I am working on tensorflow's textsum (text summarization model). I have put it on run to train the model with the sample data i.e. toy dataset provided with the model while cloning from git. I wanted to know that how much time it will take to train the model and decode with the sample dataset? It has already taken more than 17hrs and still running.

Kajal Kodrani
  • 21
  • 1
  • 3
  • As @Eilian has stated below, if you are running this on a CPU, you might be there a while. If you don't have access to a GPU, you might want to look at getting on an AWS G2 or P2 instance: https://aws.amazon.com/ec2/instance-types/ When I ran training against the toy dataset, I got decent results with a very low average loss after about a day of training on my 980M. The important thing to note though, is that you will not get valid results if you use the included toy dataset vocab as the words in the training set are not in the toy vocab file. https://github.com/tensorflow/models/issues/464 – xtr33me Oct 14 '16 at 15:33
  • I am running training model on GPU on;y.
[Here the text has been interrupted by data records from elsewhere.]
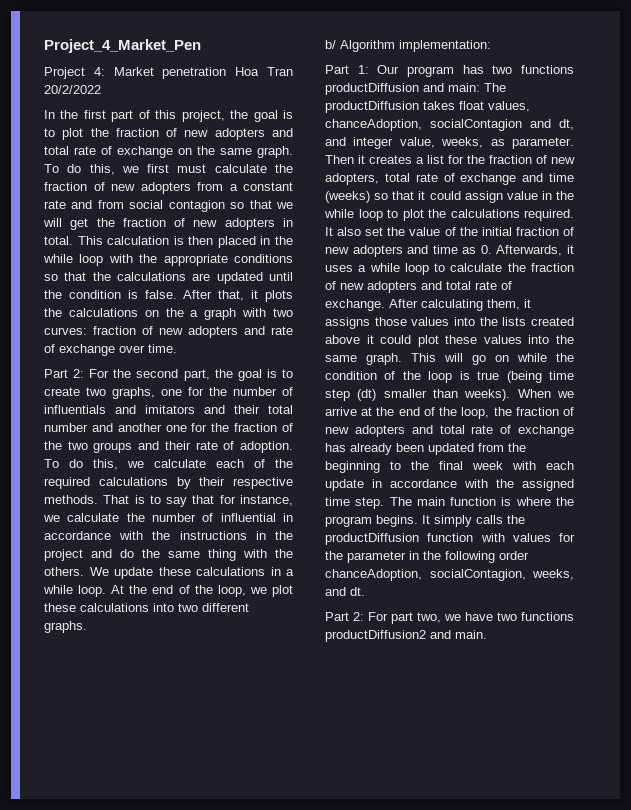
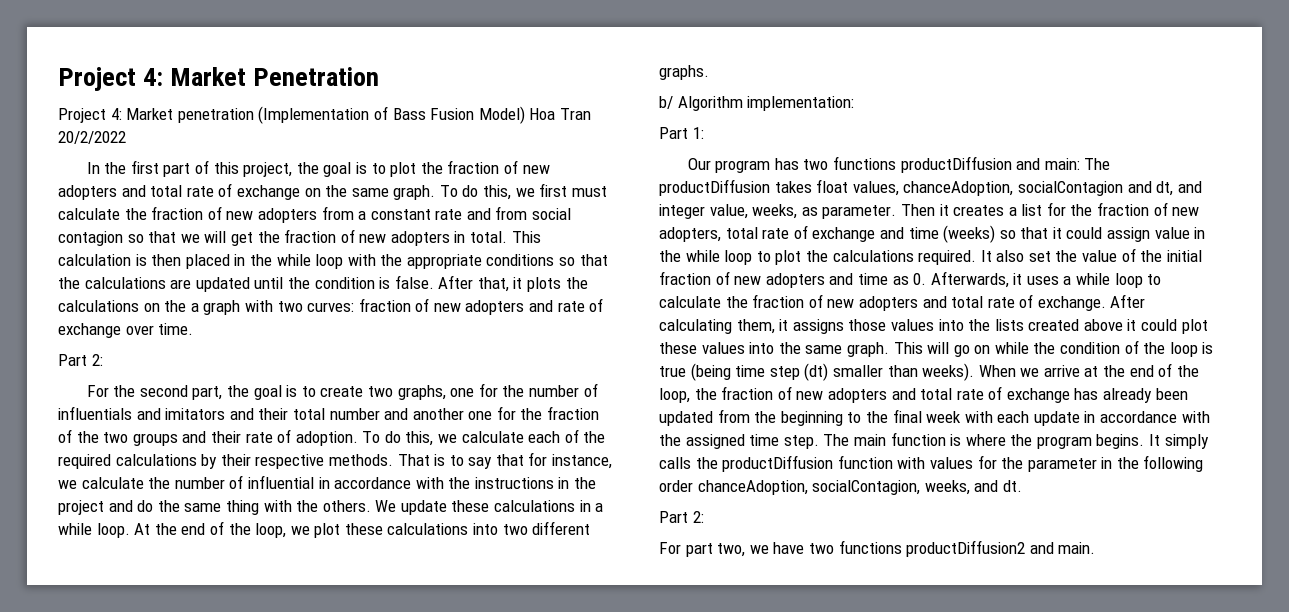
[44,39,201,53] Project_4_Market_Pen -> [58,67,380,91] Project 4: Market Penetration
(227, 73) none -> [258,106,525,124] (Implementation of Bass Fusion Model)
(85, 373) none -> (103, 360) //
(369, 69) none -> (704, 133) //
(364, 616) none -> (704, 517) //

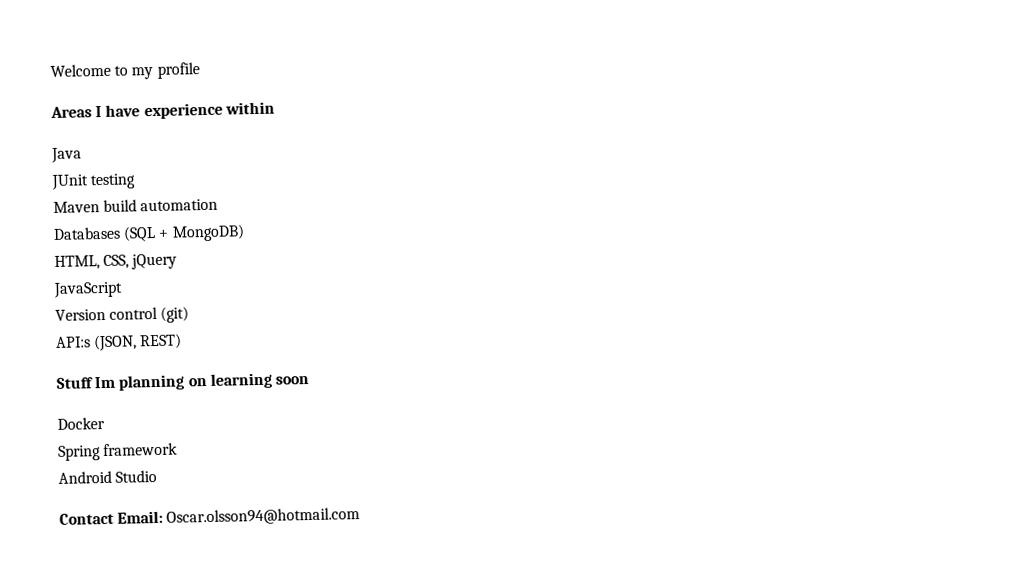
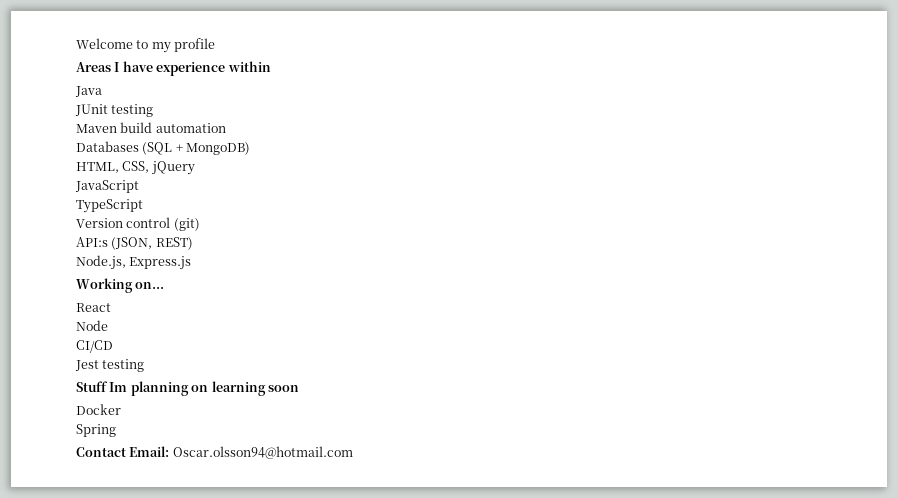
(123, 289) none -> [76,199,143,213] // TypeScript
(183, 341) none -> [76,255,192,270] [76,278,165,293] [76,303,111,312] [76,320,108,331] [76,340,113,353] [75,359,145,372] // Node.js, Express.js // Working on... // React // Node // CI/CD // Jest testing
[103,442,179,457] [58,469,158,484] framework // Android Studio -> (116, 430) none

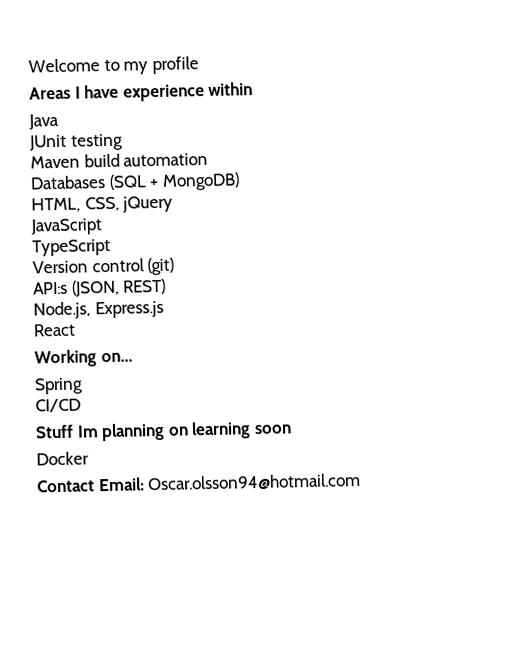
(192, 263) none -> [33,323,76,337] // React
[76,303,111,312] [76,320,108,331] React // Node -> [34,377,83,395] Spring
[75,359,145,372] // Jest testing -> (81, 405) none
[76,424,116,437] // Spring -> (89, 458) none

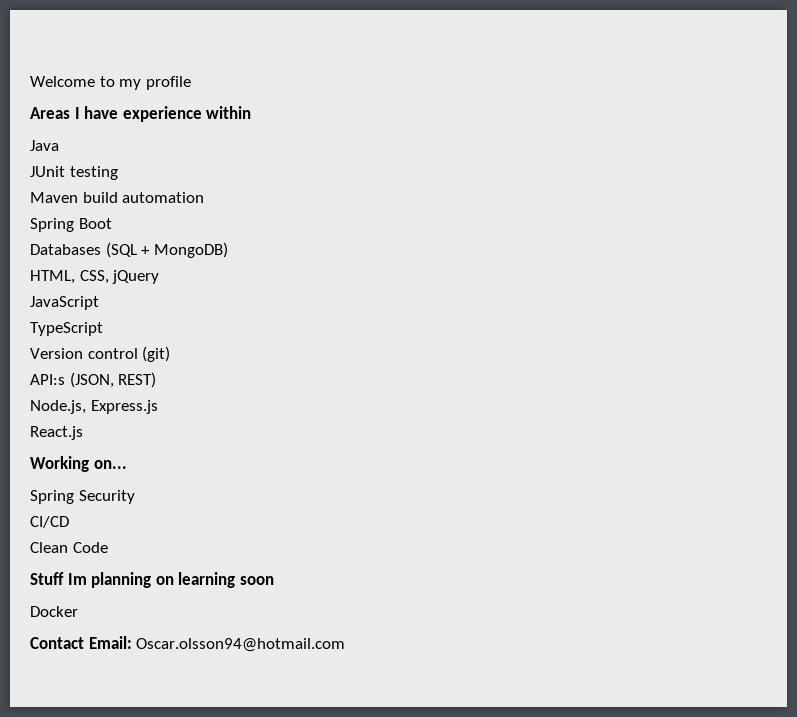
(209, 159) none -> [30,218,112,232] // Spring Boot
[33,323,76,337] React -> [30,426,83,440] React.js
(83, 386) none -> [78,490,135,504] Security
(81, 405) none -> [30,542,108,553] // Clean Code

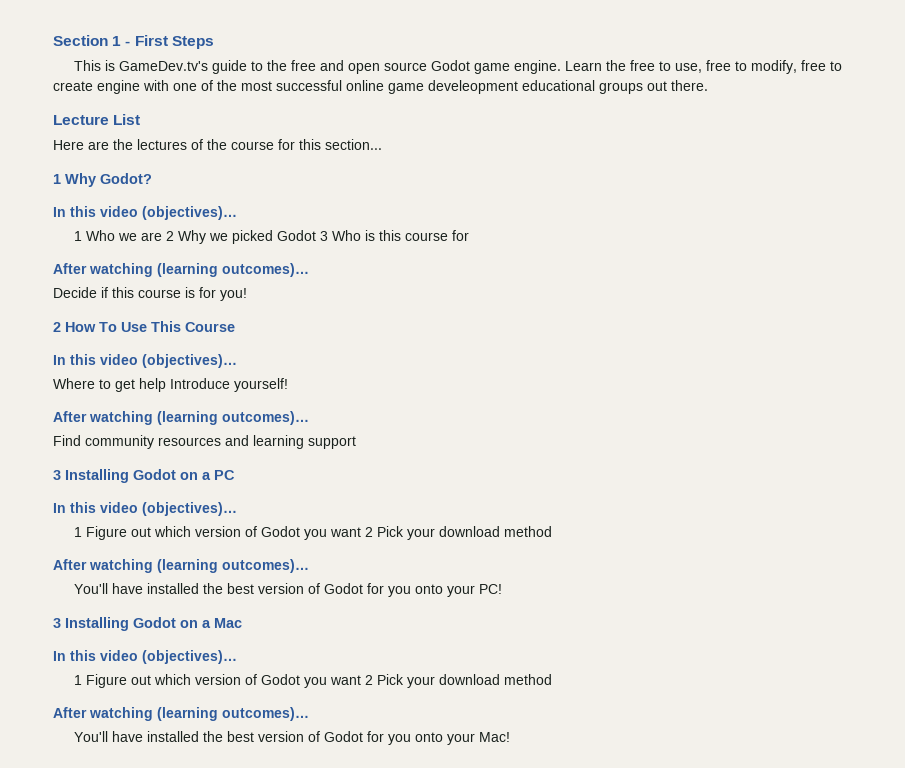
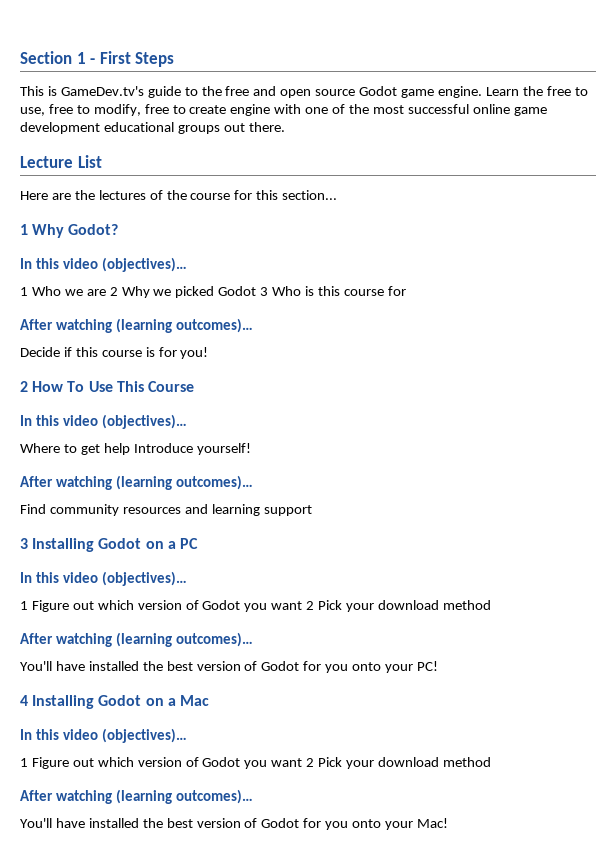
[428,80,518,94] develeopment -> [20,122,100,134] development
[53,618,61,628] 3 -> [20,695,28,706] 4

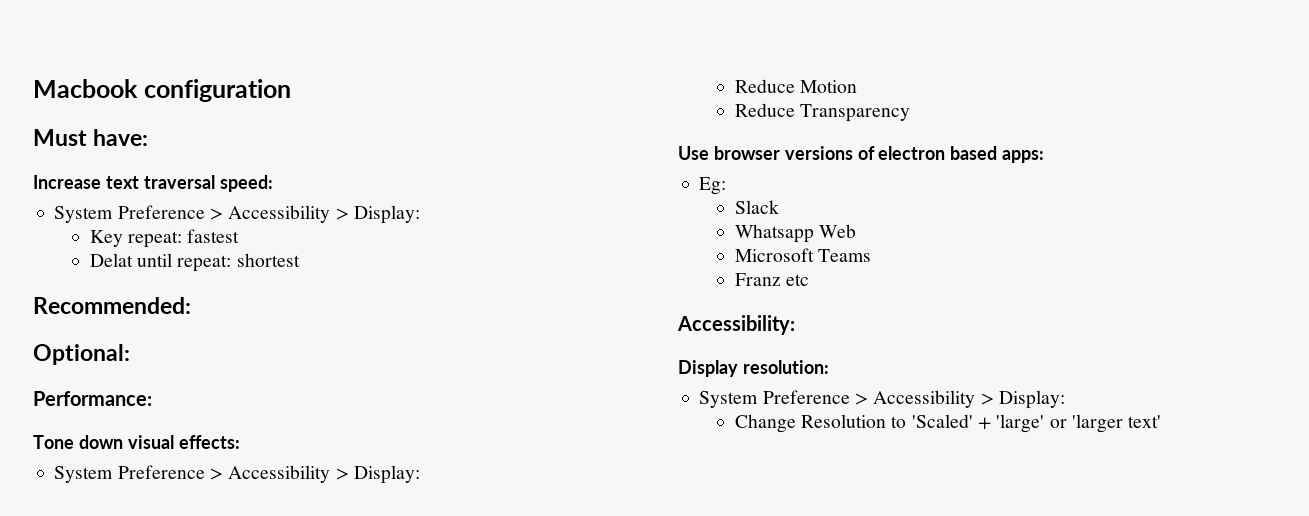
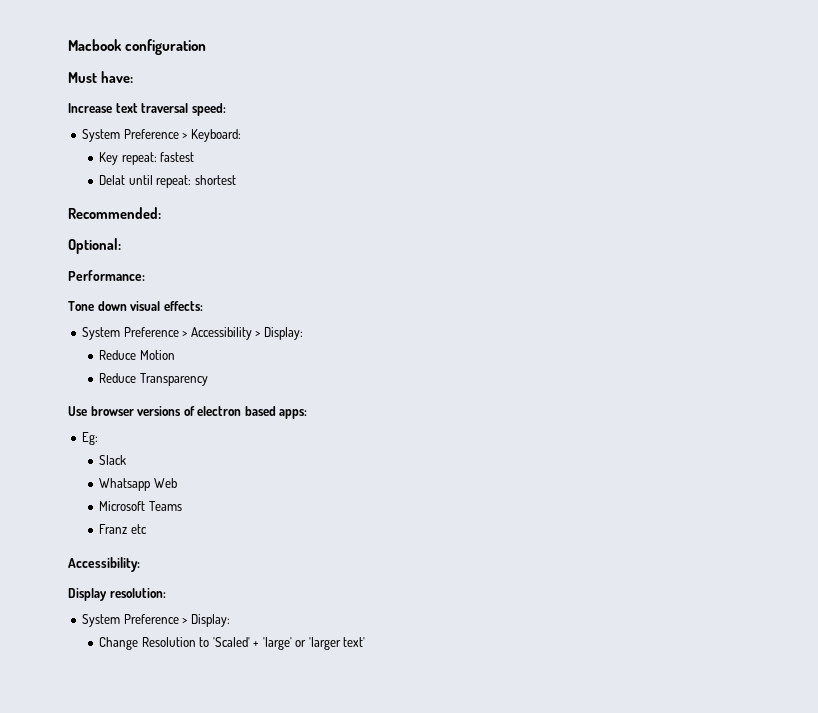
[228,205,420,224] Accessibility > Display: -> [190,129,241,142] Keyboard:
[873,390,994,408] Accessibility > -> (188, 621) none

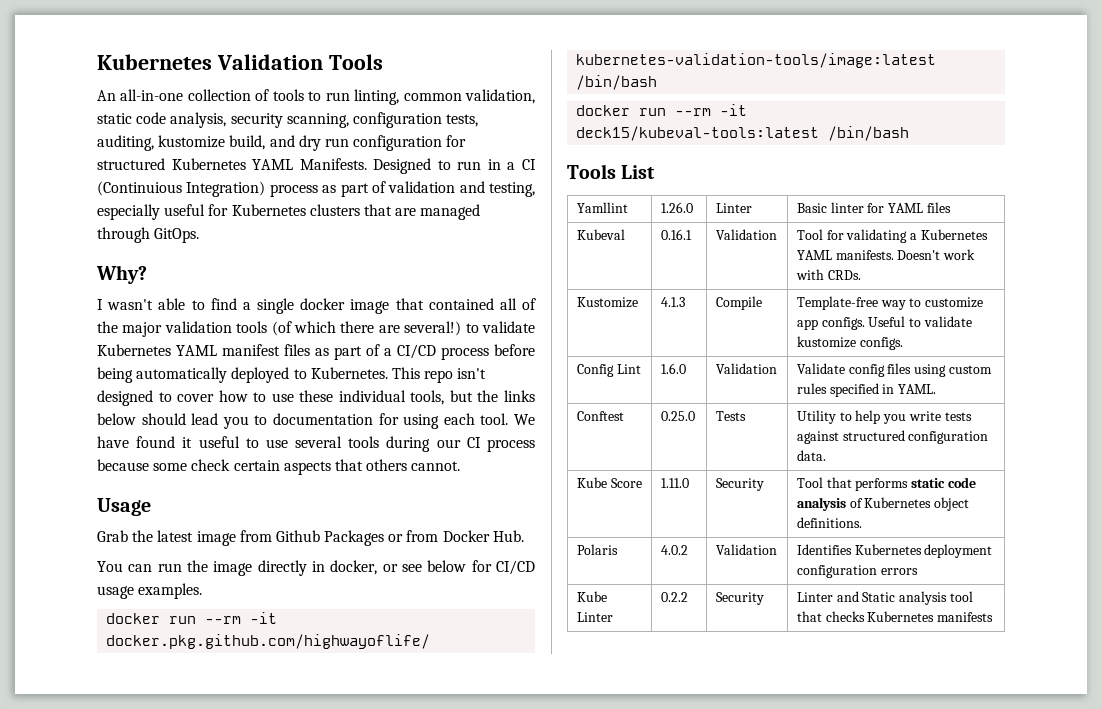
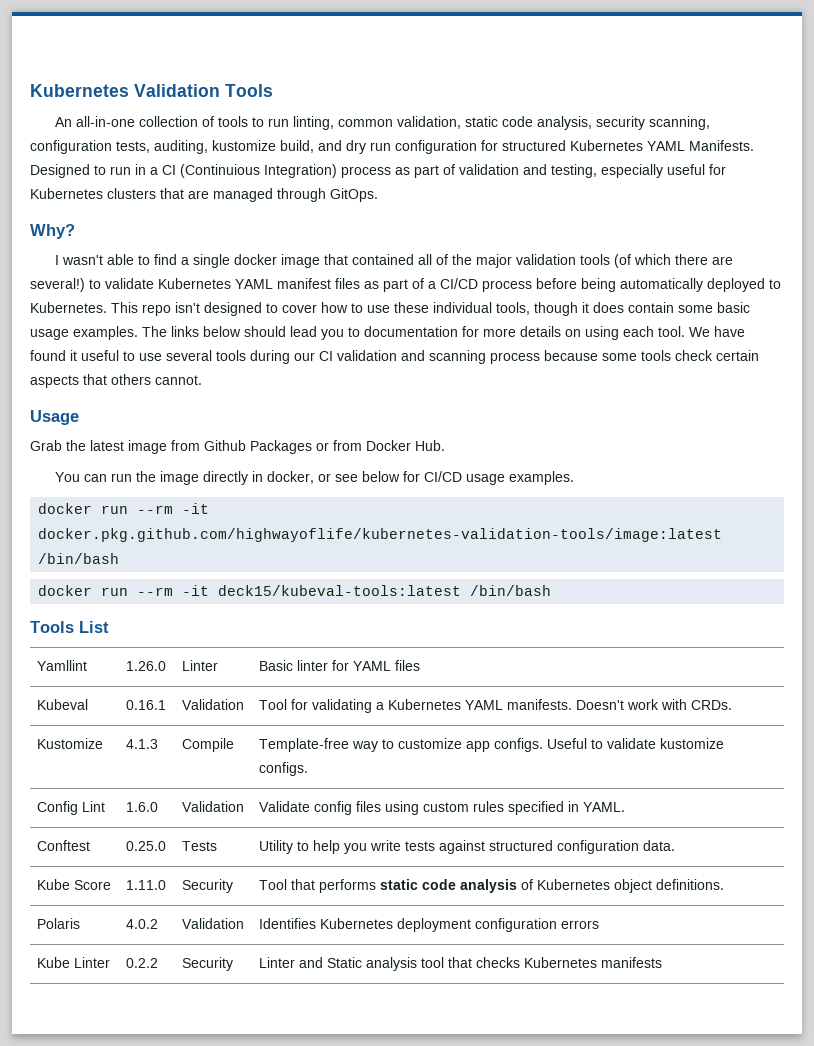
[449,390,499,402] but the -> [534,302,750,316] [30,326,167,340] though it does contain some basic usage examples. The
(399, 419) none -> [483,326,581,337] more details on
(481, 442) none -> [337,350,486,364] validation and scanning
(188, 467) none -> [641,350,671,361] tools

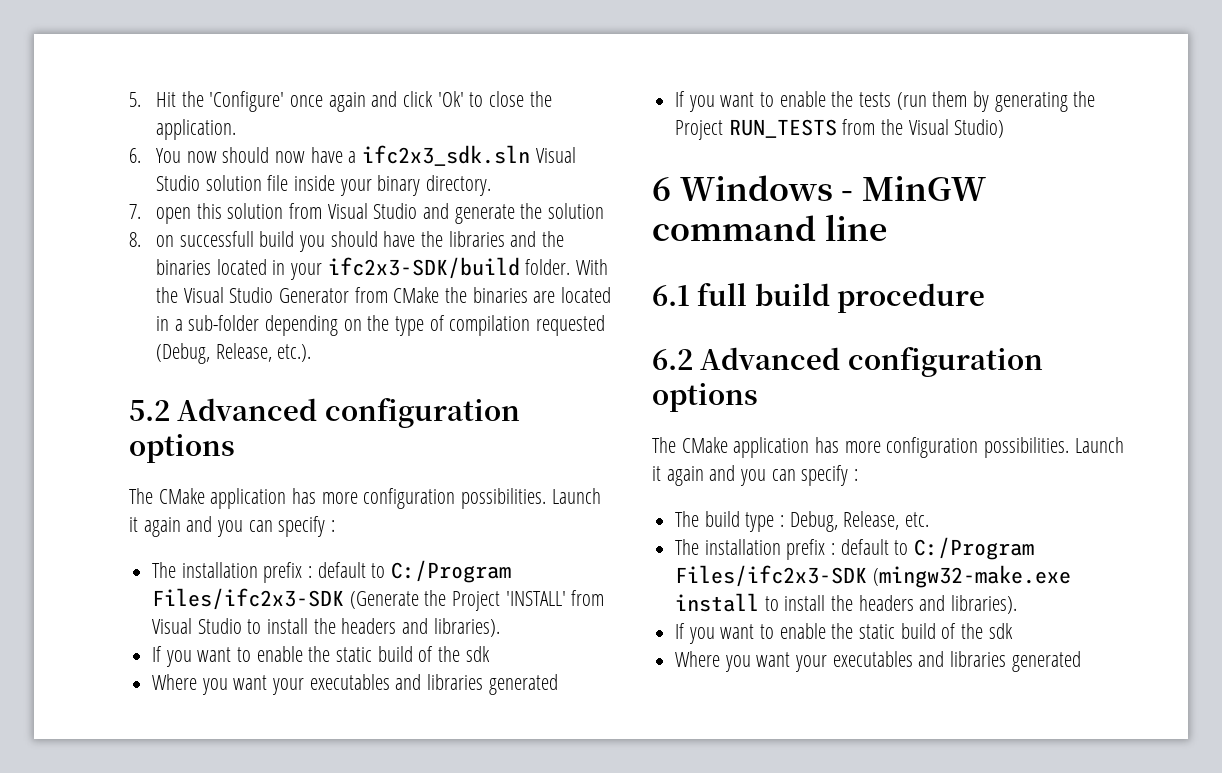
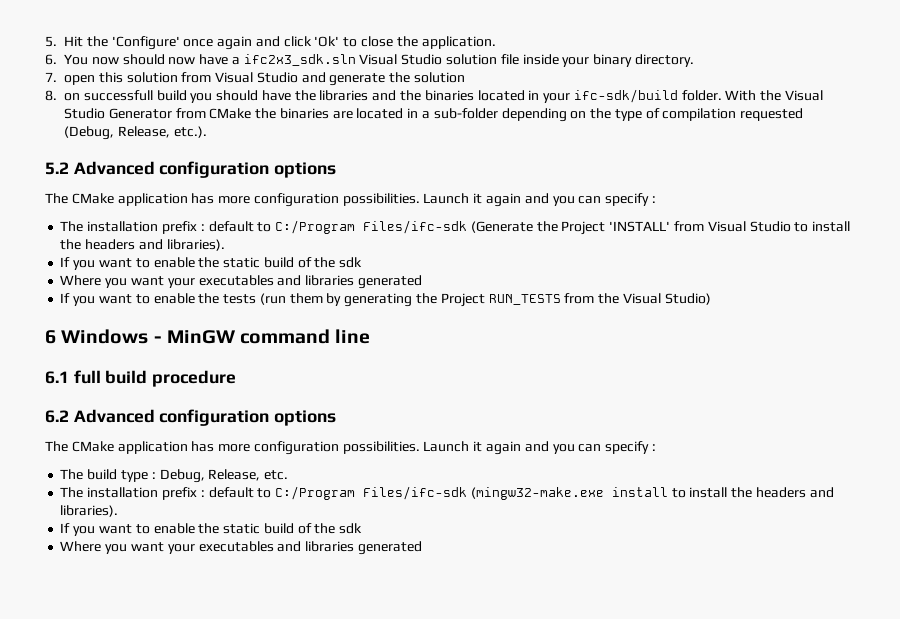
[327,257,520,279] ifc2x3-SDK/build -> [573,89,678,103] ifc-sdk/build
[152,588,345,610] Files/ifc2x3-SDK -> [363,220,468,234] Files/ifc-sdk
[675,565,868,587] Files/ifc2x3-SDK -> [363,486,468,500] Files/ifc-sdk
But I have changed the max_run_steps to '2000'. It ran for 2-3 hrs and model gets trained. – Kajal Kodrani Oct 17 '16 at 05:24
  • here, I have splitted toy dataset into 17-4 (training-testing). and trained the model with the same vocab file. but I am facing some issue with decode step. Do I need to modify vocab file when I am changing the training data ? How can I generate the vocab file from the training dataset? – Kajal Kodrani Oct 17 '16 at 05:27
  • Just to answer your question on the vocab file. All that the vocab file is representing are the individual words in the data trained against and their total counts that they occur. So if out of all the data files the word 'the' appeared 150 times, then you would see 'the 150' in the vocab file. So when I created it, as part of my formatting of the raw data, I kept tallies of the counts and at the end output the data to the vocab file. – xtr33me Oct 17 '16 at 14:59

2 Answers2

1

Unfortunately with the toy data training set, it is only meant to provide you a means to watch the overall flow of the model and not meant to provide you decent results. This is because there is just not enough data provided int he toy dataset to provide good results.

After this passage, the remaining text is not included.